All of lore.kernel.org
 help / color / mirror / Atom feed
* [PATCH v4 1/2] timers: Fix usleep_range() in the context of wake_up_process()
@ 2016-10-20 21:21 Douglas Anderson
  2016-10-20 21:21 ` [PATCH v4 2/2] timers: Fix documentation for schedule_timeout() and similar Douglas Anderson
  2016-10-20 21:27   ` Thomas Gleixner
  0 siblings, 2 replies; 7+ messages in thread
From: Douglas Anderson @ 2016-10-20 21:21 UTC (permalink / raw)
  To: Thomas Gleixner, John Stultz
  Cc: Andreas Mohr, briannorris, huangtao, tony.xie, linux-rockchip,
	linux, heiko, broonie, djkurtz, tskd08, Douglas Anderson,
	linux-kernel

Users of usleep_range() expect that it will _never_ return in less time
than the minimum passed parameter.  However, nothing in any of the code
ensures this.  Specifically:

usleep_range() => do_usleep_range() => schedule_hrtimeout_range() =>
schedule_hrtimeout_range_clock() just ends up calling schedule() with an
appropriate timeout set using the hrtimer.  If someone else happens to
wake up our task then we'll happily return from usleep_range() early.

msleep() already has code to handle this case since it will loop as long
as there was still time left.  usleep_range() had no such loop.

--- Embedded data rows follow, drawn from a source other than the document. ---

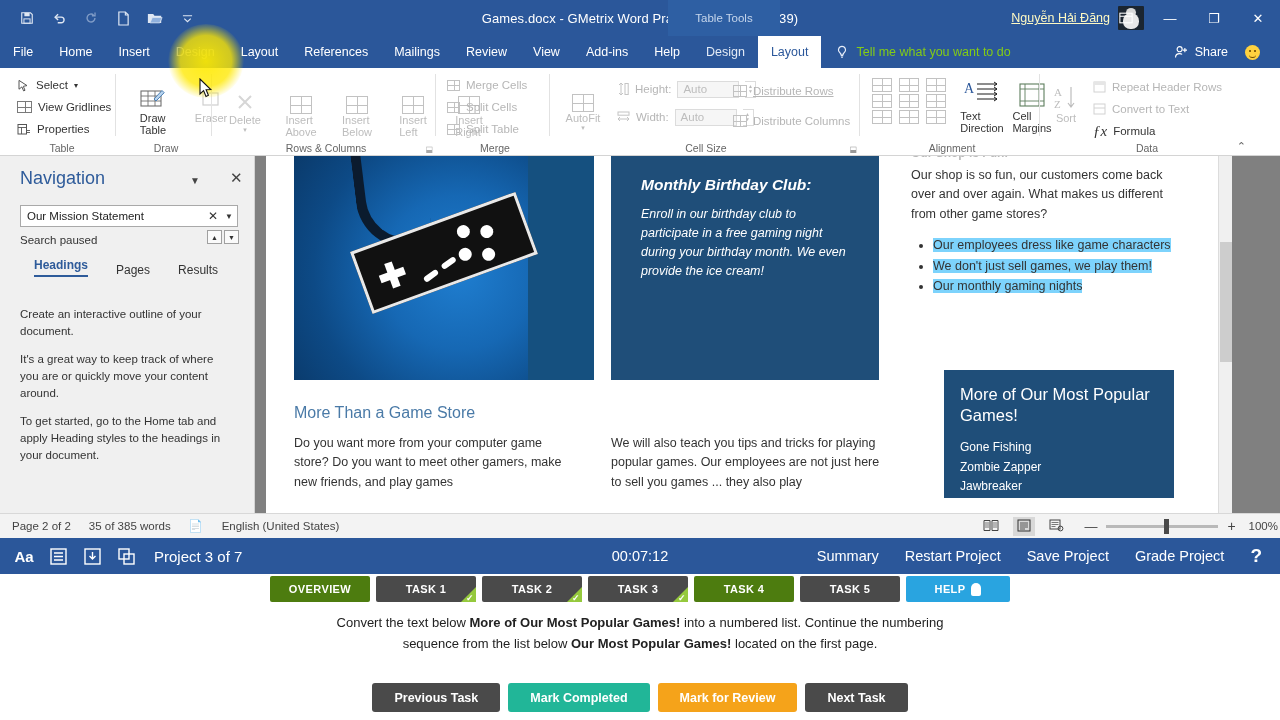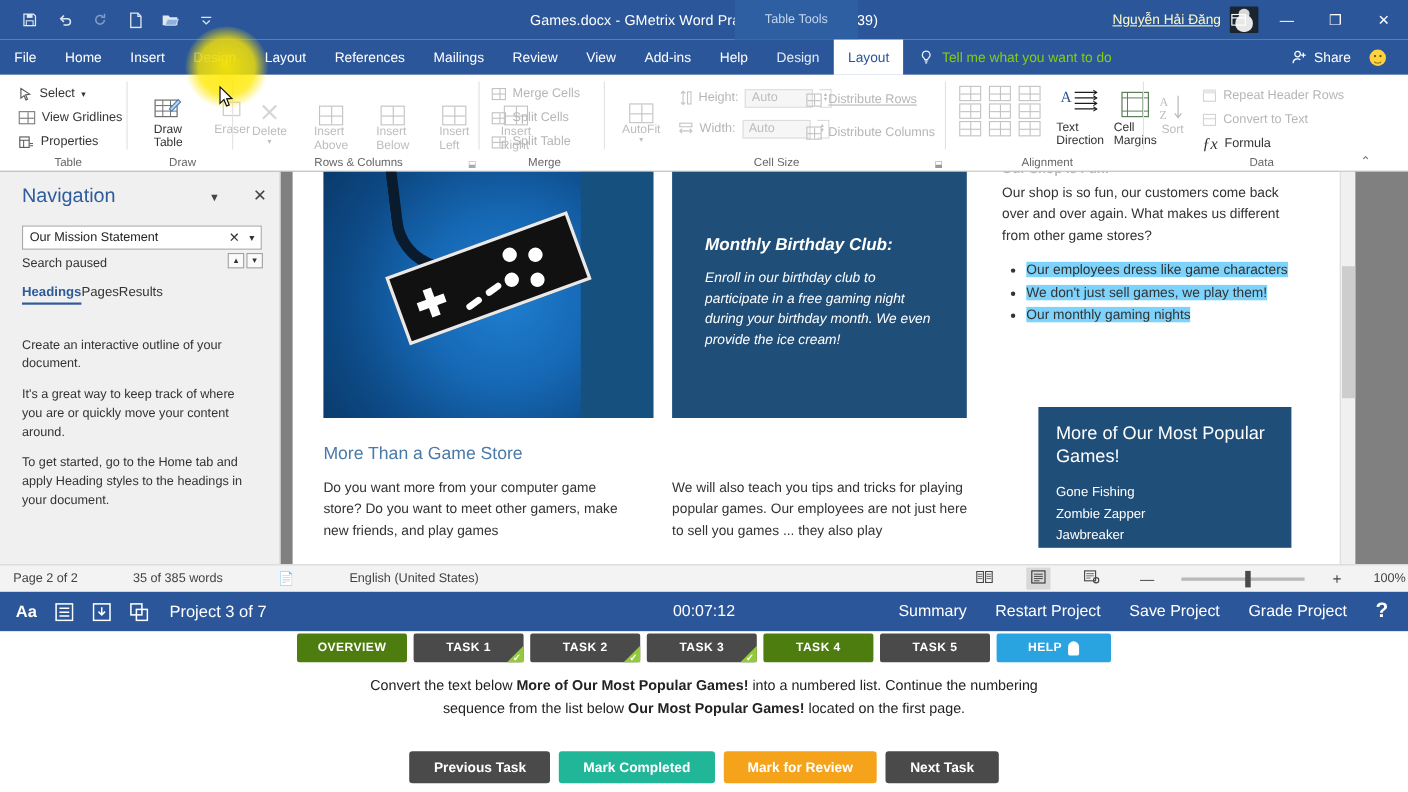--- a/index.html
+++ b/index.html
@@ -140,7 +140,7 @@
 
   .bluebox {
     position: absolute; left: 345px; top: 0; width: 268px; height: 224px; background: #1f4e79;
-    color: #fff; font-style: italic; padding: 58px 26px 0 30px;
+    color: #fff; font-style: italic; padding: 20px 26px 0 30px;
   }
   .bluebox .bt { font-size: 15.5px; font-weight: bold; margin-bottom: 7px; }
   .bluebox .bb { font-size: 12.5px; line-height: 1.52; margin-top: 11px; }

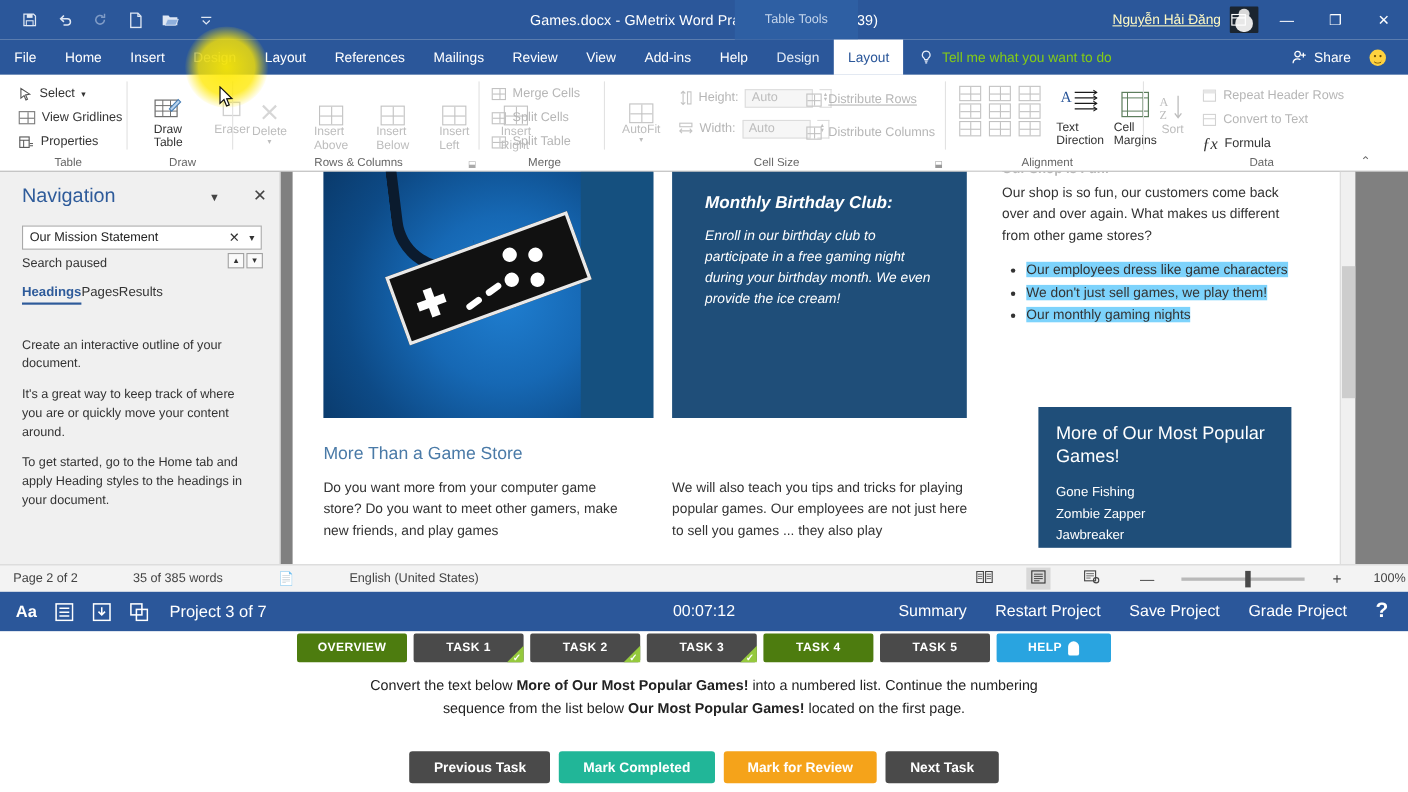--- a/index.html
+++ b/index.html
@@ -114,7 +114,7 @@
   .navarrows { position: absolute; left: 207px; top: 74px; display: flex; gap: 2px; }
   .navarrows div { width: 15px; height: 14px; border: 1px solid #a0a0a0; background: #fafafa;
                    font-size: 7px; display: flex; align-items: center; justify-content: center; color: #333; }
-  .navtabs { position: absolute; left: 20px; top: 102px; display: flex; font-size: 12px; color: #333; }
+  .navtabs { position: absolute; left: 34px; top: 102px; display: flex; gap: 28px; font-size: 12px; color: #333; align-items: flex-end; }
   .navtabs .t.active { color: #2e5b9a; font-weight: bold; border-bottom: 2px solid #2e5b9a; padding-bottom: 3px; }
   .navbody { position: absolute; left: 20px; top: 150px; width: 215px; font-size: 11.5px; color: #333; line-height: 1.45; }
   .navbody p { margin-bottom: 12px; }

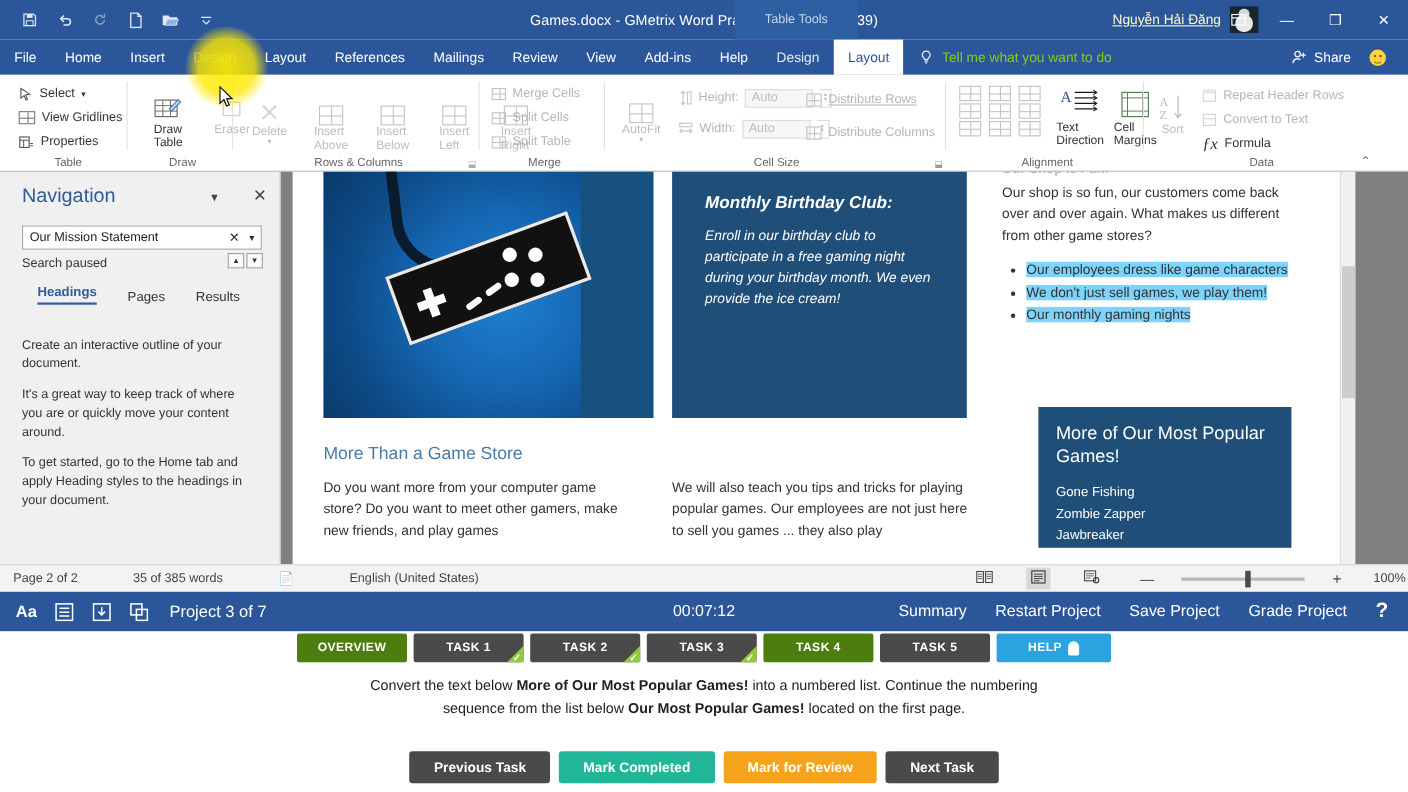--- a/index.html
+++ b/index.html
@@ -91,7 +91,7 @@
   .statusbar {
     position: absolute; left: 0; top: 513px; width: 1280px; height: 25px;
     background: #f3f3f3; border-top: 1px solid #d8d8d8;
-    display: flex; align-items: center; font-size: 11.5px; color: #444; gap: 16px;
+    display: flex; align-items: center; font-size: 11.5px; color: #444;
   }
   .statusbar .sgap { width: 18px; }
   .zoomslider { width: 112px; height: 3px; background: #b9b9b9; position: relative; }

The problem is is easily demonstrated with a small bit of test code:

  static int usleep_test_task(void *data)
  {
    atomic_t *done = data;
    ktime_t start, end;

    start = ktime_get();
    usleep_range(50000, 100000);
    end = ktime_get();
    pr_info("Requested 50000 - 100000 us.  Actually slept for %llu us\n",
      (unsigned long long)ktime_to_us(ktime_sub(end, start)));
    atomic_set(done, 1);

    return 0;
  }

  static void run_usleep_test(void)
  {
    struct task_struct *t;
    atomic_t done;

    atomic_set(&done, 0);

    t = kthread_run(usleep_test_task, &done, "usleep_test_task");
    while (!atomic_read(&done)) {
      wake_up_process(t);
      udelay(1000);
    }
    kthread_stop(t);
  }

If you run the above code without this patch you get things like:
  Requested 50000 - 100000 us.  Actually slept for 967 us

If you run the above code _with_ this patch, you get:
  Requested 50000 - 100000 us.  Actually slept for 50001 us

Presumably this problem was not detected before because:
- It's not terribly common to use wake_up_process() directly.
- Other ways for processes to wake up are not typically mixed with
  usleep_range().
- There aren't lots of places that use usleep_range(), since many people
  call either msleep() or udelay().

NOTES:
- An effort was made to look for users relying on the old behavior by
  looking for usleep_range() in the same file as wake_up_process().
  No problems was found by this search, though it is conceivable that
  someone could have put the sleep and wakeup in two different files.
- An effort was made to ask several upstream maintainers if they were
  aware of people relying on wake_up_process() to wake up
  usleep_range().  No maintainers were aware of that but they were aware
  of many people relying on usleep_range() never returning before the
  minimum.

Reported-by: Tao Huang <huangtao@rock-chips.com>
Signed-off-by: Douglas Anderson <dianders@chromium.org>
Reviewed-by: Andreas Mohr <andim2@users.sf.net>
Reviewed-by: Brian Norris <briannorris@chromium.org>
Reviewed-by: Guenter Roeck <linux@roeck-us.net>
---
Changes in v4: None
Changes in v3:
- Add Reviewed-by tags
- Add notes about validation

Changes in v2:
- Fixed stupid bug that snuck in before posting
- Use ktime_before
- Remove delta from the loop

 kernel/time/timer.c | 20 ++++++++++++++++++--
 1 file changed, 18 insertions(+), 2 deletions(-)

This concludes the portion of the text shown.